Despite strong economic growth between 2000 and the international fall in oil prices in 2014, there is still great poverty and increasing economic inequality. The country’s strong oil dependency has made them particularly vulnerable to fluctuations in the international oil price.
Death row over protesters in Lagos
At least 12 people were shot dead as security forces opened fire on two demonstrations in the country’s largest city, Lagos. The protesters had defied a curfew imposed the day before. Several African states and international organizations condemn the brutal violence. According to Amnesty International, a total of 56 people have been killed since the protest wave began on October 8. Although President Muhammadu Buhari bowed to the demand to disband a special police force, the demonstrations have grown in strength and spread across the country (see October 11).). Lagos with its 20 million inhabitants has been paralyzed as protesters have occupied important traffic routes. The young Nigerians in the protest trains, who have been largely peaceful, are demanding far-reaching political reforms. In the days after the fatal shootings, violence is reported around Nigeria. Properties are set on fire, grocery stores and state stocks of food are looted. Police and the army patrol the streets. The president calls for peace but does not comment on the fatal shootings. An independent investigation has been tasked with investigating the incident.
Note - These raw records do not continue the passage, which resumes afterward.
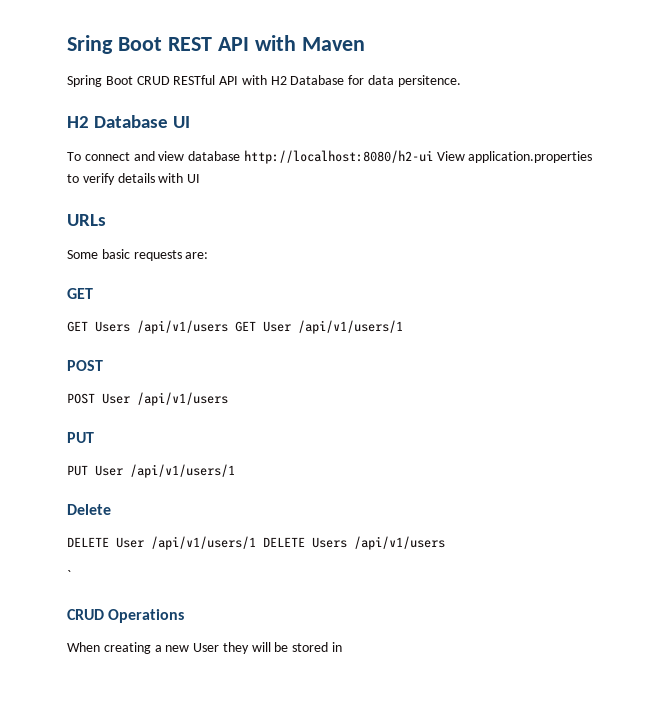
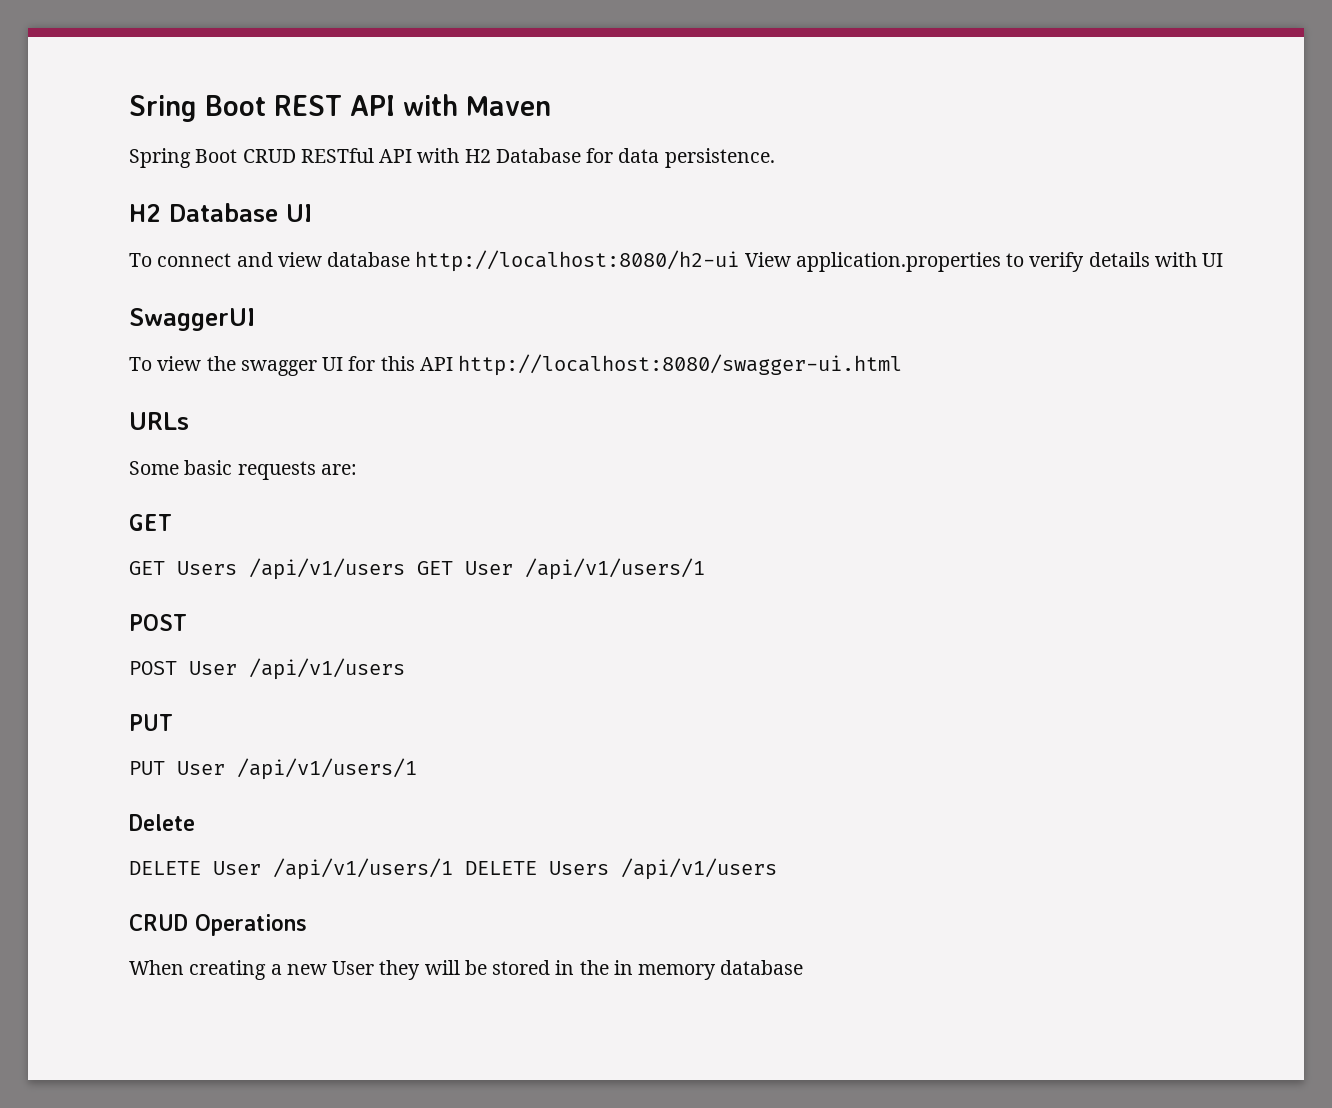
- Spring Boot CRUD RESTful API with H2 Database for data persitence.
+ Spring Boot CRUD RESTful API with H2 Database for data persistence.
+ SwaggerUI
+ To view the swagger UI for this API http://localhost:8080/swagger-ui.html
- `
- When creating a new User they will be stored in
+ When creating a new User they will be stored in the in memory database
Internally displaced persons return to the northeast
About 1,500 internally displaced people who have fled fighting in the northeastern parts of the country are being bussed home to the fishing community Baga. The government’s policy is that all internally displaced persons, estimated at two million, should return to their homes despite the unrest in the region being far from over.
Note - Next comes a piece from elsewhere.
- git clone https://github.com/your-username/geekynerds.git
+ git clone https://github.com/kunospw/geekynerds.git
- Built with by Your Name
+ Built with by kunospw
Special unit within the police disbanded after protests
The police dissolve the special unit (Sars) with immediate effect. The unit was formed in 1992 to combat armed robberies, kidnappings and other serious violent crimes, but members have in recent years been accused of committing abuses themselves. The police will launch an investigation into “crimes against citizens” for which the infamous Sars is accused. A few days before the decision, a campaign was launched on social media, and large demonstrations were held in several major cities, to get Sars and police violence off the streets. In June, Amnesty International publisheda report on suspected crimes by SARS police, including torture and extrajudicial executions. Despite the decision to dissolve Sars, protests against police brutality continue. It is mainly young adults who are out on the streets. They demand far-reaching police reforms and that young, modern adults be treated with respect. Hundreds have been injured and at least ten have died when police tried to disperse the protesters by force.
New kidnappings in oil-rich region
Several people are kidnapped near the town of Warri in the oil-rich state of Delta. Five vehicles were attacked in the attack and one person managed to escape. Kidnappings of foreign nationals, oil workers and wealthy Nigerians are common in parts of the country. The day before, five sailors from Russia, Ukraine and Equatorial Guinea were released and abducted in May. They were abducted off the coast of Equatorial Guinea but released in Nigeria.
Small-scale celebration when Africa’s most populous country turns 60
Nigeria is celebrating 60 years as an independent nation. Due to the corona pandemic, the official celebration has been scaled down and only a few guests are present at the stadium in the capital Abuja when President Muhammadu Buhari inspects the troops. In a televised speech to the nation, Buhari talks about the many challenges facing the country: a crisis-stricken economy, the security situation in the north and a population that now exceeds 200 million. He deplores the decline of the police and the military and calls on the people for unity and peace.